Even if you do all "the right things" — eat healthily, do regular exercise, and avoid smoking — just how far could you be rewarded?
New research indicates that longest any of us can ever hope to extend our lives to, is to reach the grand old age of 125.
One of the researchers, Jan Vijg, a geneticist at the Albert Einstein College of Medicine in New York, said:
"It seems extremely difficult, if not impossible, to break through that ceiling due to the complexity of the aging process. Further progress against infectious and chronic diseases may continue boosting average life expectancy, but not maximum lifespan."
125 be a far higher number than you ever imagined, but for some scientists, the idea that there is a limit, is a revelation.
After all, life expectancies in many countries have risen dramatically over the last century from approximately 50 to 81, thanks to improvements in medical care and sanitation.

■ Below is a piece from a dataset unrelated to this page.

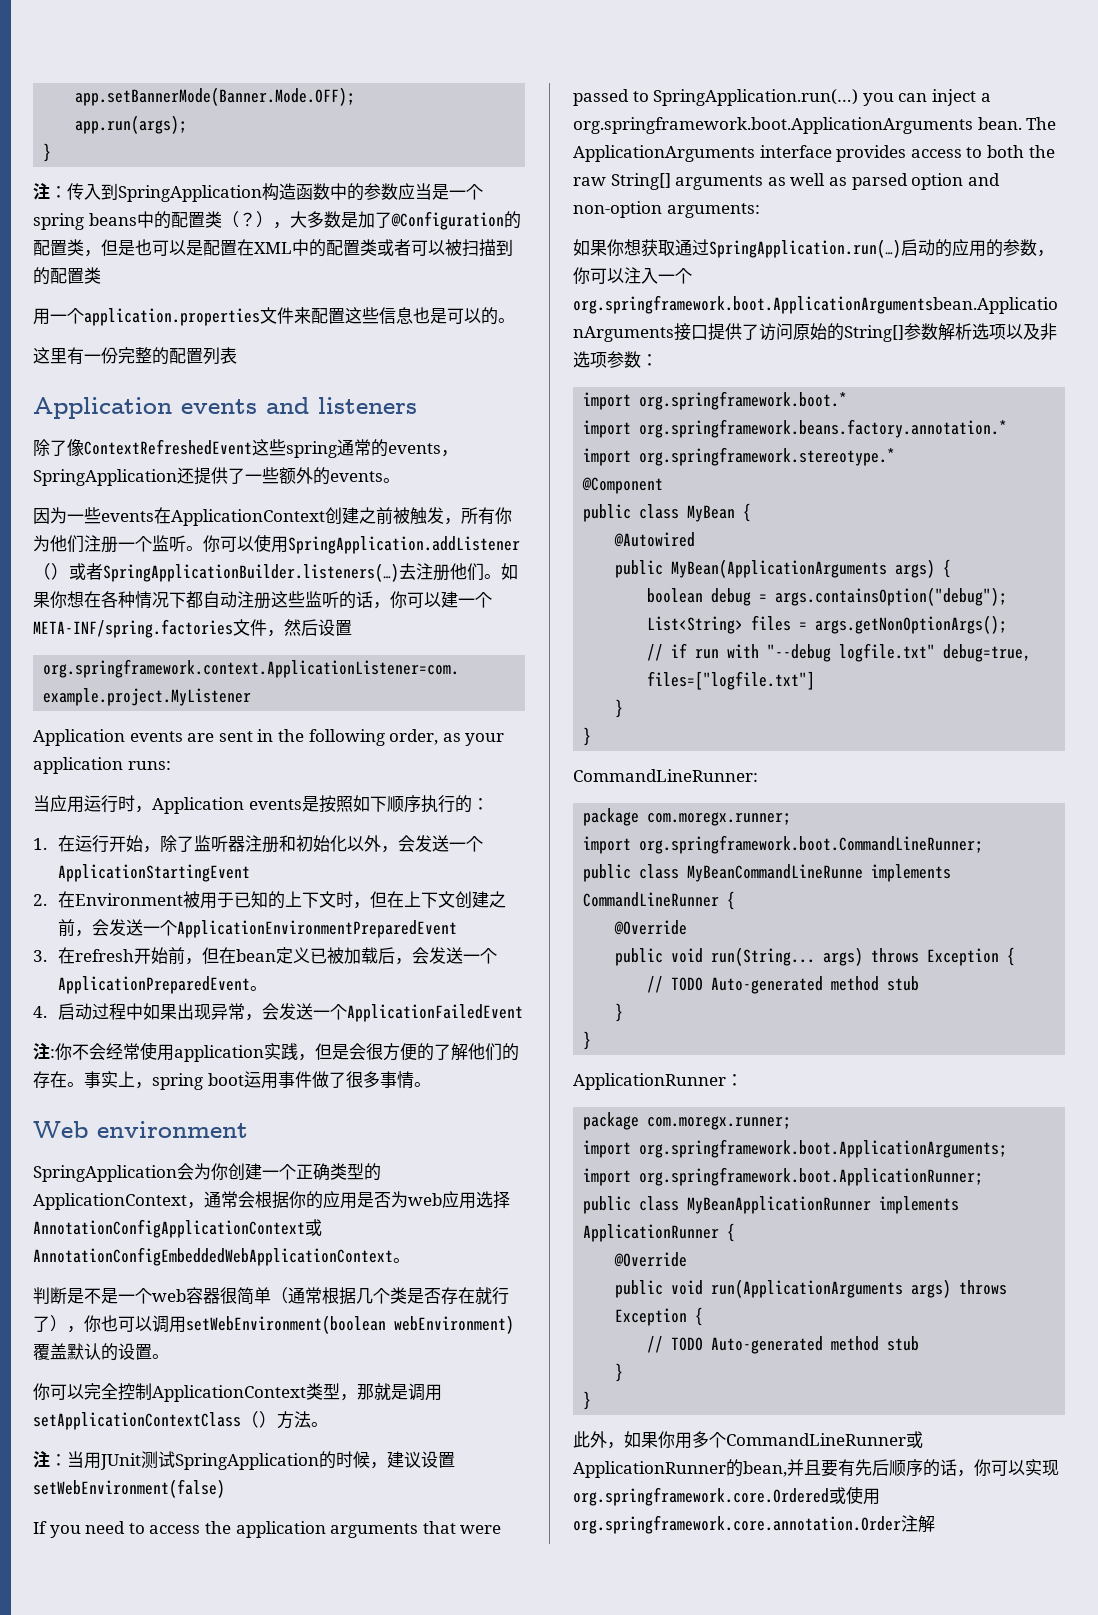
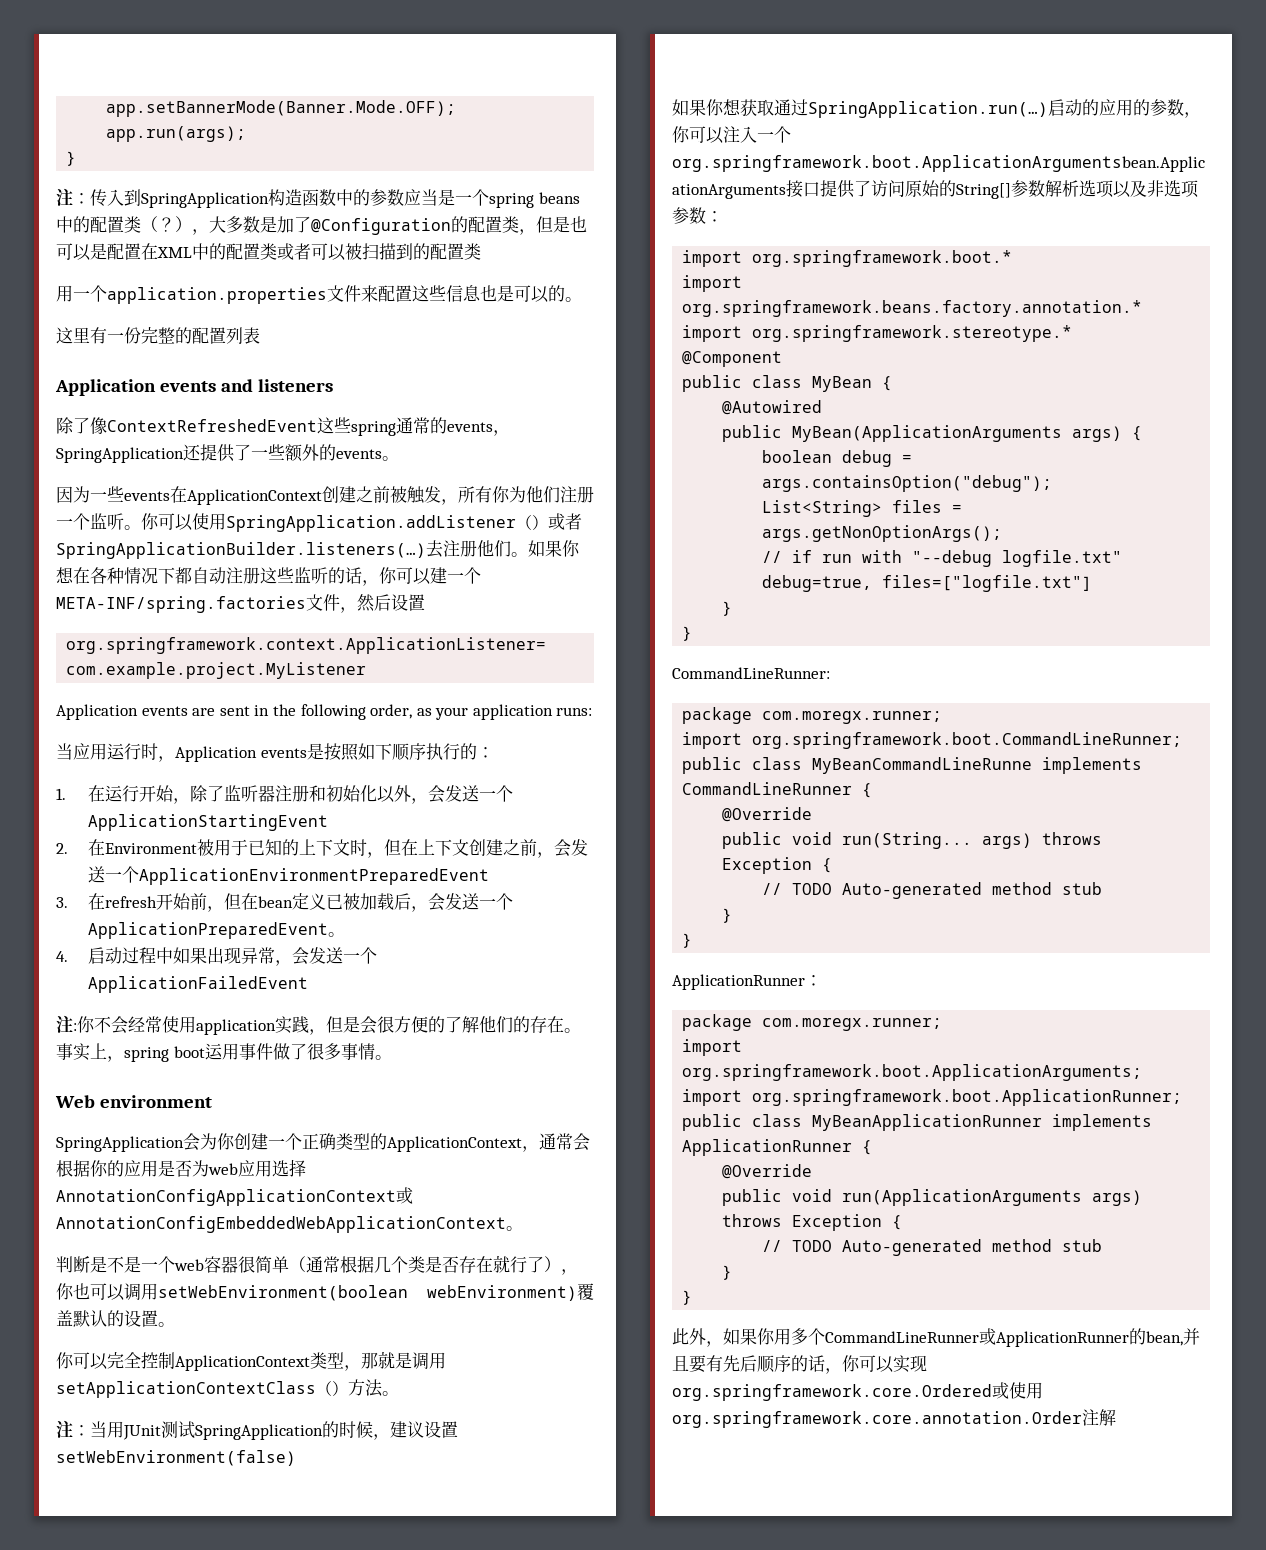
[33,1521,502,1538] [573,89,991,106] [573,117,1057,134] [573,145,1055,162] [573,173,1000,190] [573,201,760,218] // If you need to access the application arguments that were passed to SpringApplication.run(…) you can inject a org.springframework.boot.ApplicationArguments bean. The ApplicationArguments interface provides access to both the raw String[] arguments as well as parsed option and non-option arguments: -> (296, 1458) none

But despite the news that there may be genetic limits to aging, studies of centenarians have found that lifestyle choices play a bigger role than genetics in their longevity, influencing a person's ability to delay disease and disability until late in life.
'You Cannot Live Forever'
Sputnik spoke to Dr. Jan Vijg, author of a recent study conducted by scientists at the Albert Einstein College of Medicine in New York, who explained the aging process and imminent "system-wide collapse."
"During the aging process, there is an accumulation of damage, errors in all the molecular processes that you need, to continue living. There's stress. So at the end of the day, your systems can no longer defend you, and then you will reach a point when everything becomes too much and the whole system collapses. So you're really talking about a system, a system-wide collapse… So it's not something that you can fix by replacing an eye or even a heart — that's not going to do the job.
"You cannot live forever. You will eventually run into that border line, where your systems are limited," Dr. Vijg told Sputnik.
"We also believe that different animal species have certain limits, like a mouse for example, can live probably for about three years… A mouse simply doesn't have as a good a system as a human. That is why a mouse dies so much earlier.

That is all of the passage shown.